At the end of Henry IV's speech, add a reference to Dupleix, the same historian referred to in page 72. The speech is also to be found in the Memoirs of the Minister Villeroi, the confidant of Henry IV, in the Pleadings of Montholon, in the French Mercury of 1604, and in Matthieu, Henry IV's historiographer, whom that prince himself furnished with memoirs for his history. De Thou himself reports it, but in a mangled way, and professedly as an extract, yet clearly enough to corroborate the substance of it.
THE
NEW CONSPIRACY
A G A I N S T T H E J E S U I T S ,
&c. &c.
INTRODUCTION.
If there were a question whether there should be a change in the religion of the state, or whether the sceptre of Great Britain were better placed in the hand of a protestant or a catholic prince, my voice, slender as it is, should eagerly profess my attachment to the monarchy, and to the church of England. But no such question exists, or is likely to exist, in the contemplation of British subjects, of any persuasion or denomination whatever. It is with this conviction on my mind, that I have resolved to publish the result of my inquiries respecting the Jesuits, and to show, that they do not merit the virulent slanders with which they have been attacked, or the treatment, horrid and inhuman, which they were made to suffer. A violent pamphlet, entitled "A brief Account of the Jesuits," lately republished from a newspaper, shall serve to direct me over the mass of abuse, which I purpose to clear away in such a manner as to enable the reader to proceed, without prejudice, to the perusal of the following Letters, to which partiality might otherwise be attributed. They are replies to some of the charges of the writer of the pamphlet, and they also appeared in a newspaper, with the signature of Clericus, the assailant having assumed that of Laicus, which I mention, as it may be convenient for me to use these names occasionally.

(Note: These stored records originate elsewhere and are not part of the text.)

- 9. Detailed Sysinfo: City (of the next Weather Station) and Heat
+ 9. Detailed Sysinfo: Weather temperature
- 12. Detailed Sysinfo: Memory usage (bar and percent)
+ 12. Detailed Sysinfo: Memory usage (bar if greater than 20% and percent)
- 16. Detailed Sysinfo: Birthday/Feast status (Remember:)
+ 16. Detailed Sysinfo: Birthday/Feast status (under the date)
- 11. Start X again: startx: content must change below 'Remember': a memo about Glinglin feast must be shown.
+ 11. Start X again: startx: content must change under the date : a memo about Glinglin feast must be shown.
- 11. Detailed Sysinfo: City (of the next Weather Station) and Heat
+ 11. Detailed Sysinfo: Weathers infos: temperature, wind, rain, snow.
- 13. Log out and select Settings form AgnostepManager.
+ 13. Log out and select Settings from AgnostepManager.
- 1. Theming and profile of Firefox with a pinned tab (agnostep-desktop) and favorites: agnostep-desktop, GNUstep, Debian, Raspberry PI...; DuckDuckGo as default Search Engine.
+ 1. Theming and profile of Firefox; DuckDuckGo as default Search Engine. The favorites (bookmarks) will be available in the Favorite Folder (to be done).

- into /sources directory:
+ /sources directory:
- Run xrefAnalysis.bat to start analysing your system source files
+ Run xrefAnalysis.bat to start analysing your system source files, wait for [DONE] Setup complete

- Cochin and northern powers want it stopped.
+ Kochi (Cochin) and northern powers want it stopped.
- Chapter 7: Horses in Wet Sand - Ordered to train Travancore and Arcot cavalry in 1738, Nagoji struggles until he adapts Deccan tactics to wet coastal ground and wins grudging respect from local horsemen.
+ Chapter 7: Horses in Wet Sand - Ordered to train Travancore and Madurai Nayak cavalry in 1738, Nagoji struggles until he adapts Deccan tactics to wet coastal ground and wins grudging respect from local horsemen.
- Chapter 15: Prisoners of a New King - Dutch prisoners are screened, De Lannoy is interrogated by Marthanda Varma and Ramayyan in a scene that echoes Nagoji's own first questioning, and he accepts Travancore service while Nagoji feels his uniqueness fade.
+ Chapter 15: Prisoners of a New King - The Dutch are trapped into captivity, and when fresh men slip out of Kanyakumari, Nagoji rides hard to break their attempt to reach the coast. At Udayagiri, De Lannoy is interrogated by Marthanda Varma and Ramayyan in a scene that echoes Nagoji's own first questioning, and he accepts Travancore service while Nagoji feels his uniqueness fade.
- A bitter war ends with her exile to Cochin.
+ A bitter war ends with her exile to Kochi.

I purpose, 1st, to make some remarks on the objects of the author of the pamphlet, in his attack upon the Jesuits, and on his mode of conducting his argument: 2dly, to examine the character of the authorities against the Jesuits, called by the writer historical evidences; and of those in favour of them; and to notice some of the charges against the society: 3dly, to give a brief account of the order, and of the fundamental character of it, with the prominent features of the Institute of Loyola, contrasted with the libellous Monita Secreta: and, 4thly, to conclude with observations arising out of the preceding subjects, and on the necessity of making religion the basis of education.
CHAPTER I.
Remarks on the Objects of the Author of "A brief Account of the Jesuits," and on his mode of conducting his Argument.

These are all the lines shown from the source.